Active Directory Sync Failures
Incident Report for Duo
Postmortem

Active Directory Sync Failures

Incident Report - 2023-02-07

Summary

On January 31, 2023, Duo received alerts of Duo Directory Synchronization failing for multiple customers. The Duo Engineering team paused the deployment of release D258 to limit customer impact while they investigated. The Engineering team’s investigation identified a D258 code change in the Duo core authentication service that caused a conflict with the Duo Admin Panel service that had not yet been updated to D257. Engineering deployed a code fix and resumed deployment of D258, reaching all impacted customer deployments on February 1, 2023.

Deployments Impacted

  • DUO4, DUO6, DUO7, DUO10, DUO13, DUO19, DUO20, DUO21, DUO23, DUO28, DUO31, DUO33, DUO38, DUO43, DUO44, DUO45, DUO46, DUO47, DUO48, DUO51, DUO52, DUO55, DUO56, DUO58, DUO62, DUO63, DUO64, DUO66, DUO67, DUO68, DUO69, DUO70, DUO72, DUO73

Timeline of Events EST

2023-01-31 16:32  Duo Site Reliability Engineering (SRE) is informed of customers having problems running directory syncs via email. SRE begins triage.

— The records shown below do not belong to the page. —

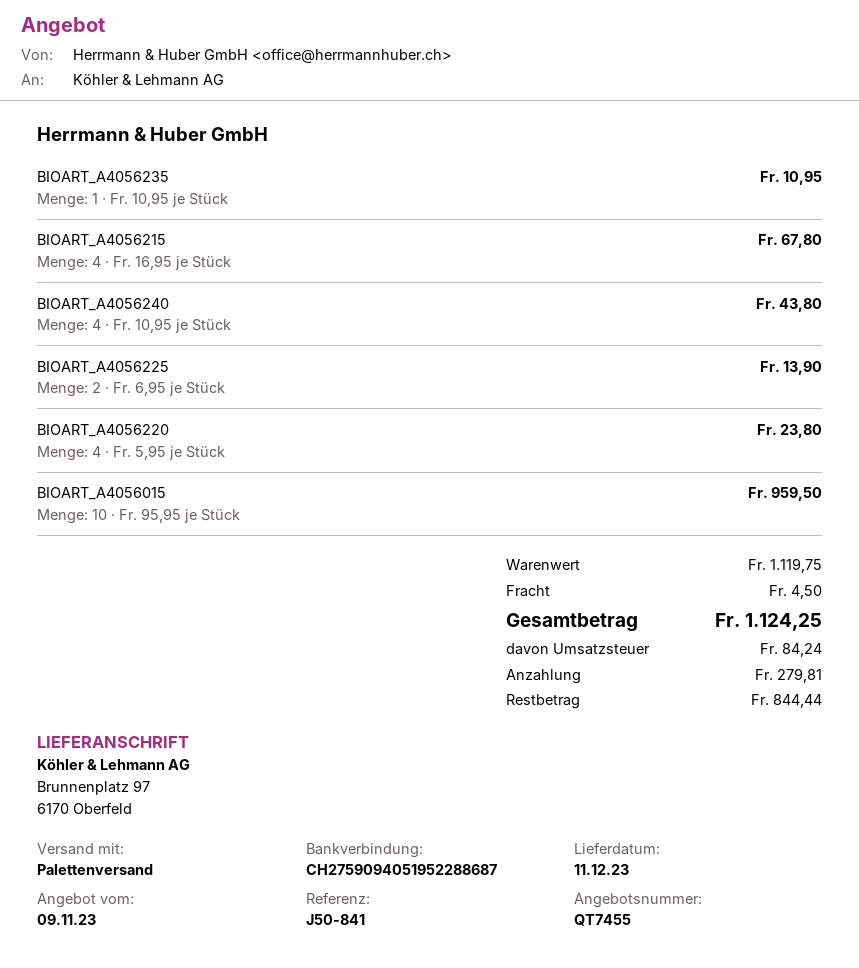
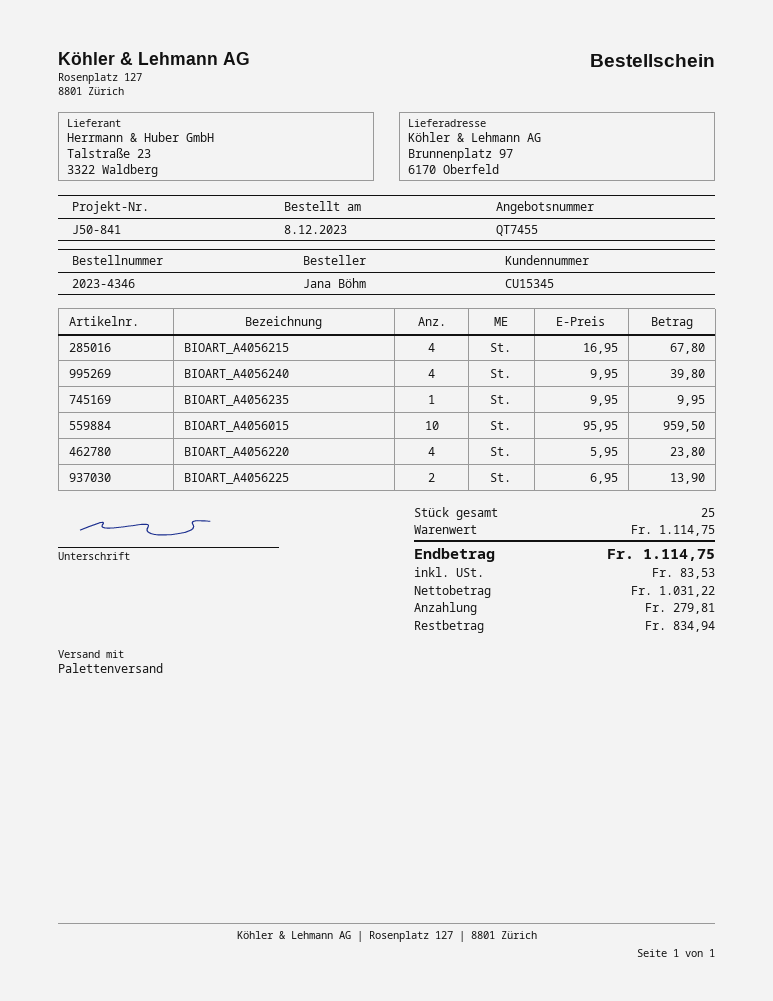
BIOART_A4056235: 1 x 10.95 = 10.95 -> 1 x 9.95 = 9.95
BIOART_A4056240: 4 x 10.95 = 43.80 -> 4 x 9.95 = 39.80
subtotal: 1119.75 -> 1114.75
shipping: 4.50 -> none
tax: 84.24 -> 83.53
total: 1124.25 -> 1114.75
balance: 844.44 -> 834.94

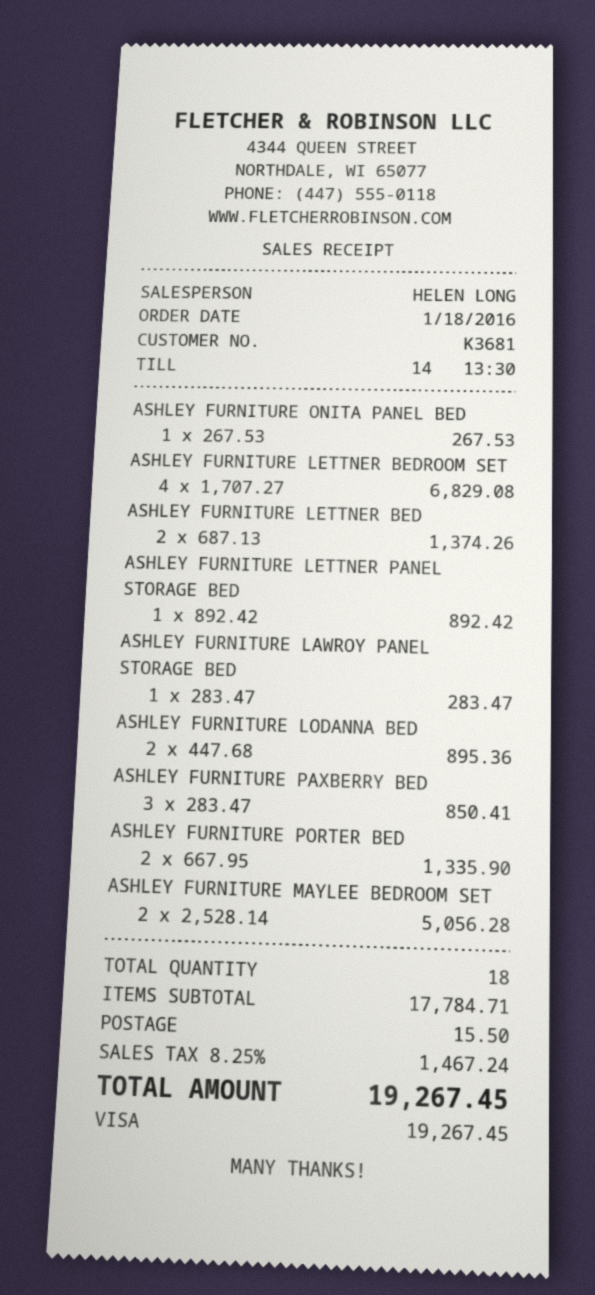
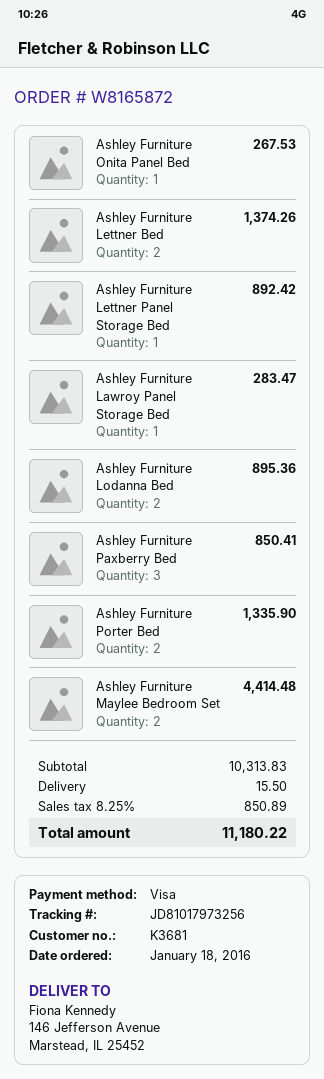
ASHLEY FURNITURE LETTNER BEDROOM SET: 4 for 6829.08 -> none
ASHLEY FURNITURE MAYLEE BEDROOM SET: 2 for 5056.28 -> 2 for 4414.48
subtotal: 17784.71 -> 10313.83
tax: 8.25% = 1467.24 -> 8.25% = 850.89
total: 19267.45 -> 11180.22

2022-02-28 17:25  Status page updated to: “We have identified the cause of the issue and we are implementing a fix.”

2023-01-31 17:40 Root cause identified by the Engineering team.

2023-01-31 19:16 Fix implemented to our codebase.

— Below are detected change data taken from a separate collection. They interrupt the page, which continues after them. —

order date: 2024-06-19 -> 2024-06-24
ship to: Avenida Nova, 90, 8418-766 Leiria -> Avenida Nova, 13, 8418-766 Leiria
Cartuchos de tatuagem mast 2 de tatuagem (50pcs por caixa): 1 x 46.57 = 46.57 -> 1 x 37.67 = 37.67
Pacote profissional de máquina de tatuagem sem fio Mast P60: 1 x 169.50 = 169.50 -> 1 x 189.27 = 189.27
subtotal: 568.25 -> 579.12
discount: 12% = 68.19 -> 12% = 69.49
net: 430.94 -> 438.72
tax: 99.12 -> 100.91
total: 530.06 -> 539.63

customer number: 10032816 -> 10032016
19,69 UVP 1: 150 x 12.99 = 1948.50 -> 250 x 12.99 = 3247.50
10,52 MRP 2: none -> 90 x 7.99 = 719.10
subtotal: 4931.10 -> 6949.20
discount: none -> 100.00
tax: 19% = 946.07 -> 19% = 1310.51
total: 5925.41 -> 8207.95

2023-02-01 12:50 Fix deployed across our impacted customers.

2023-02-01 13:50 Status page updated, all our systems are operational.

Details

On January 31, 2023 at 16:32 EST, Duo’s Site Reliability Engineering (SRE) team received monitoring alerts about multiple customers having problems running Duo Directory Synchronization with either OpenLDAP or Active Directory. Duo's Engineering Team paused the deployment of release D258 to limit customer impact while they investigated. 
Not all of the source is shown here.